↓

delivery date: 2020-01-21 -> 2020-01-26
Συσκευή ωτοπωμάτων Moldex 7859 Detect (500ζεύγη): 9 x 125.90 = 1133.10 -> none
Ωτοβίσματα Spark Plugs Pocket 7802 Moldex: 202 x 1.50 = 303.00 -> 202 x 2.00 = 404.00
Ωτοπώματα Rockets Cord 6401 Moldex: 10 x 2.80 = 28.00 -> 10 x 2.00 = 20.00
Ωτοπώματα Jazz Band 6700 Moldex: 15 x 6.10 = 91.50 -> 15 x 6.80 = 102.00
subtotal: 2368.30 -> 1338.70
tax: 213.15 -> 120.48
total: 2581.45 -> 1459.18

↑
↓

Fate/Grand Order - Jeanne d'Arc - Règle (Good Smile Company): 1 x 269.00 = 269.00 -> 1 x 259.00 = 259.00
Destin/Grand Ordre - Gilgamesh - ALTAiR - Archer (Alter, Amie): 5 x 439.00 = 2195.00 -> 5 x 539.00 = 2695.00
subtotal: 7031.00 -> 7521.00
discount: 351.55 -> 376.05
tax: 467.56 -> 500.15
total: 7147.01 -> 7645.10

↑

* _ACTION ITEM_: Looking at the records above, return exactly the lines from the line with "delivery date: 2020-01-21 -> 2020-01-26" to the line with "total: 2581.45 -> 1459.18", both ends included.

* _EXPECTED ANSWER_:
delivery date: 2020-01-21 -> 2020-01-26
Συσκευή ωτοπωμάτων Moldex 7859 Detect (500ζεύγη): 9 x 125.90 = 1133.10 -> none
Ωτοβίσματα Spark Plugs Pocket 7802 Moldex: 202 x 1.50 = 303.00 -> 202 x 2.00 = 404.00
Ωτοπώματα Rockets Cord 6401 Moldex: 10 x 2.80 = 28.00 -> 10 x 2.00 = 20.00
Ωτοπώματα Jazz Band 6700 Moldex: 15 x 6.10 = 91.50 -> 15 x 6.80 = 102.00
subtotal: 2368.30 -> 1338.70
tax: 213.15 -> 120.48
total: 2581.45 -> 1459.18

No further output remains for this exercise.